«Ваше Величество, я в отчаянии, что Богу угодно было допустить такой оборот событий, который не только дозволяет, но даже повелевает подданному говорить со своей Королевой так, как буду говорить я. Вашему Величеству лучше всех известно, что одно из преступлений, совершенных мной против господина Кардинала в том и состоит, что я эти события предсказывал, прослыв виновником того, чего был всего-навсего прорицателем. Пророчество сбылось, Государыня. Господь, читающий в моем сердце, знает, что нет во Франции человека, который был бы сокрушен этим более меня. Ваше Величество желает, и желает весьма мудро, изменить положение дел, но я почтительнейше прошу Королеву позволить мне сказать, что, по моему мнению, ей не удастся ничего изменить, покуда она будет желать возвращения господина Кардинала. Я говорю это Вашему Величеству не потому, что надеюсь Вас в этом убедить, а для того лишь, чтобы исполнить свой долг. Коснувшись лишь мимоходом вопроса, который, я знаю, неприятен Вашему Величеству, я перехожу к тому, что касается до меня самого. Я столь пламенно желаю, Государыня, искупить своей службой поступки, которые, в силу несчастных обстоятельств, вынужден был совершить в последнее время, что в своих действиях я намерен руководиться одним — по мере своих слабых сил принести Вам как можно более пользы. Произнеся эти слова, я молю Ваше Величество мне их простить. Во времена обыкновенные они были бы преступными, ибо в обыкновенные времена следует просто повиноваться воле монарха, но когда страна ввергнута в пучину бедствий, тому, кто занимает известное положение, можно и даже должно печься лишь о пользе своего Государя, и о ней человек благородный обязан помнить всегда.

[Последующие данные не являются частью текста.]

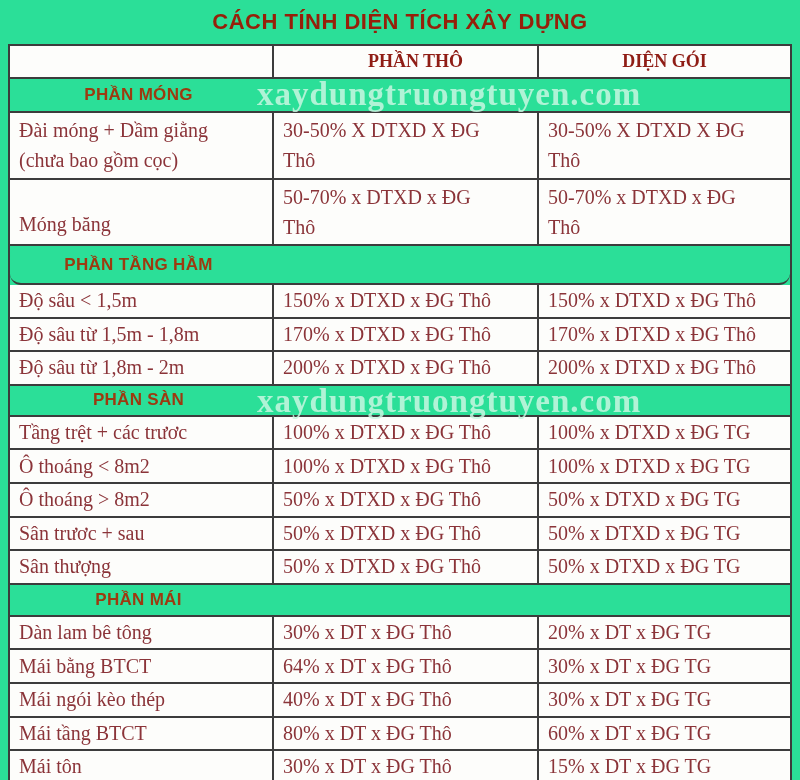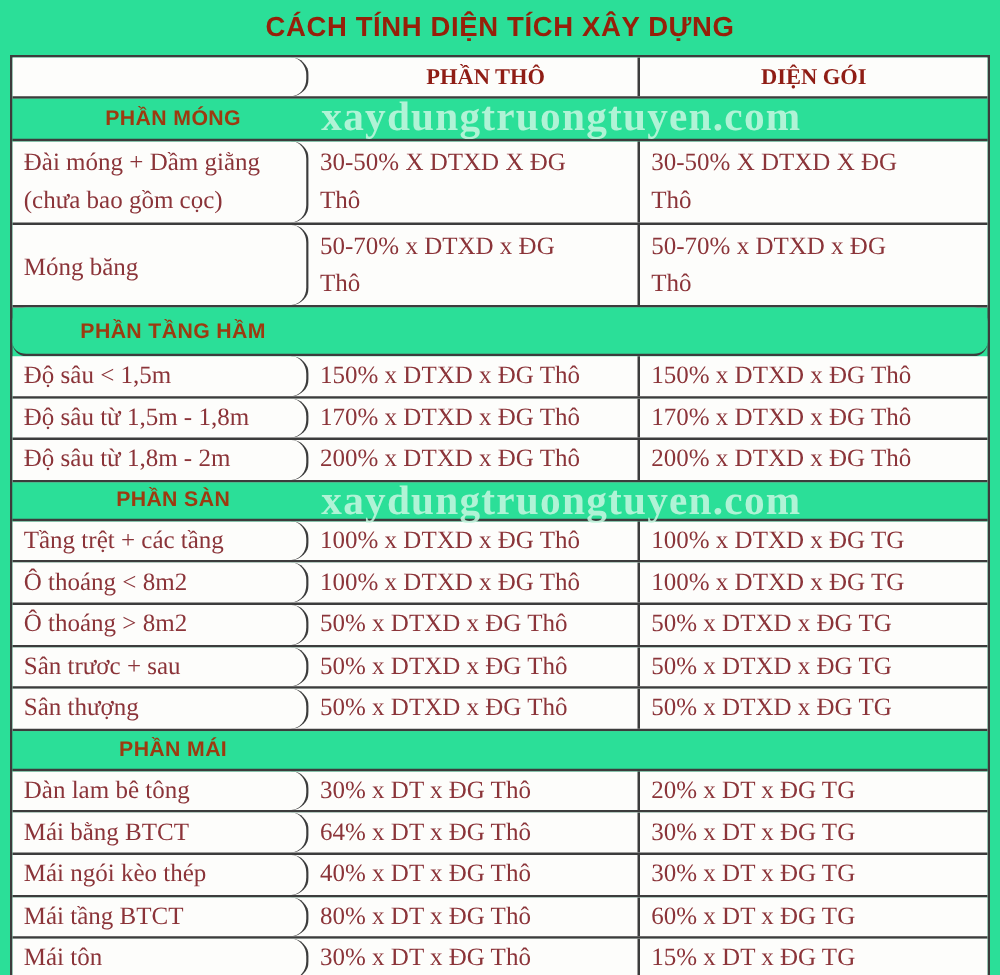"Đài móng + Dầm giằng" .c1 { border-radius: 14px -> none; width: 237px -> 264px }
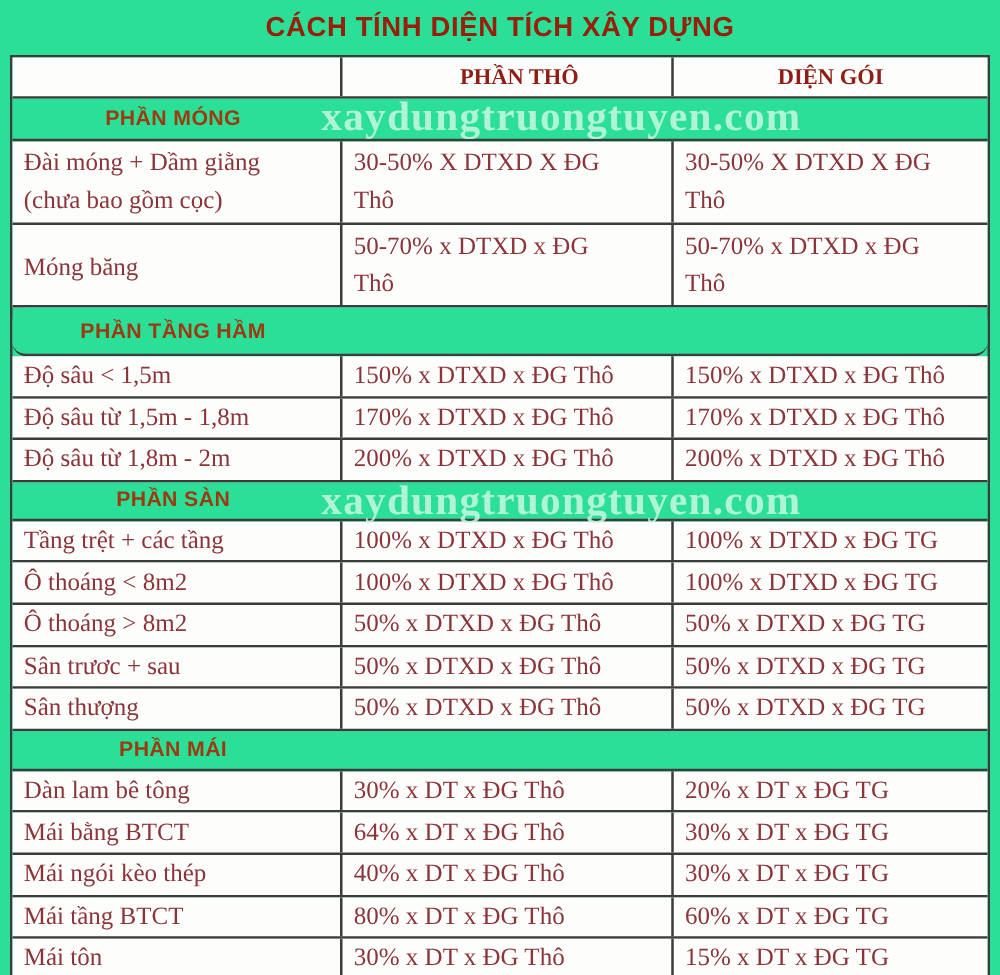"Móng băng" .row.tall .cell.bottom-align { padding-bottom: 15px -> 5px }
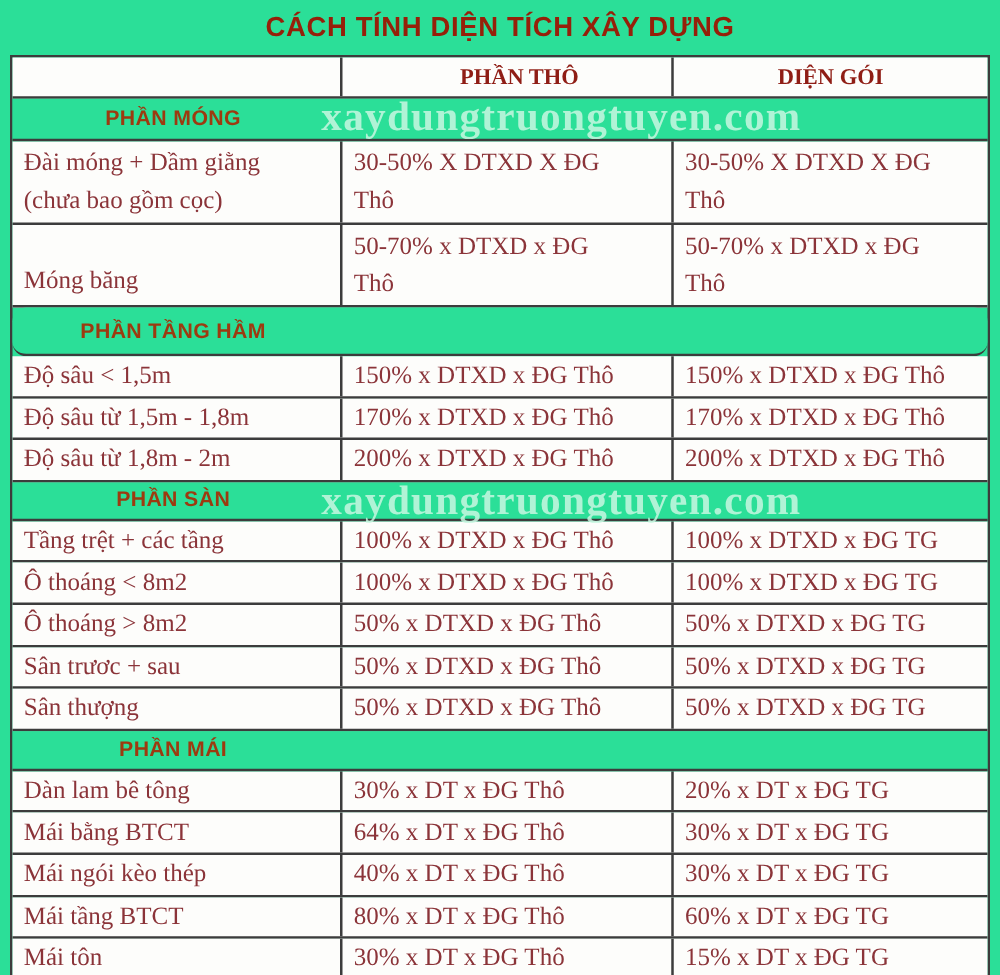"Tầng trệt + các tầng" div.cell { text: tầng -> trươc }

Я вышел бы из пределов почтения, какое должен оказывать своей Королеве, если бы решился противодействовать намерениям, лелеемым ею в отношении господина Кардинала, способом более решительным, нежели просто высказав свои смиренные и безыскусные возражения; но, принимая во внимание обстоятельства, я полагаю, что не нарушу этикета, если всепокорнейше изложу Вашему Величеству, каким образом при нынешнем положении дел могу оказаться полезным своей Королеве и что может этому воспрепятствовать. Вам приходится, Государыня, защищаться от принца де Конде, который согласен, чтобы господин Кардинал вернулся при условии, что Вы наперед обеспечите самого Принца средством свергнуть первого министра, когда это будет угодно Его Высочеству. Для того, чтобы противиться Принцу, Вы нуждаетесь в герцоге Орлеанском, который отнюдь не согласен, чтобы господин Кардинал вернулся, но при условии его отставки готов на все, что будет угодно Вам. Вы не хотите, Государыня, ни дать Принцу того, чего он требует, ни герцогу Орлеанскому того, чего он желает. Я со всем пылом жажду услужить Вам против одного и быть Вам полезным подле другого 341
— нет сомнения, что добиться успеха я могу, лишь прибегнув к мерам, потребным для обеих этих целей. В борьбе против Вашего Величества Принц черпает силу лишь в общей ненависти к господину Кардиналу. Уважением, которое снискал герцог Орлеанский и которое Ваше Величество может обратить против Принца, Месьё, помимо своего высокого рождения, обязан лишь тому, что он делает против того же господина Кардинала. Как видите, Государыня, надобно большое искусство, чтобы примирить эти противоречия, даже если бы удалось расположить Месьё в пользу господина Кардинала. Но он не расположен к нему, и я торжественно заверяю Вас: я не думаю, чтобы его можно было убедить переменить мнение; если он увидит, что я пытаюсь его к этому склонить, он даже не завтра, а сегодня поспешит предаться в руки принца де Конде».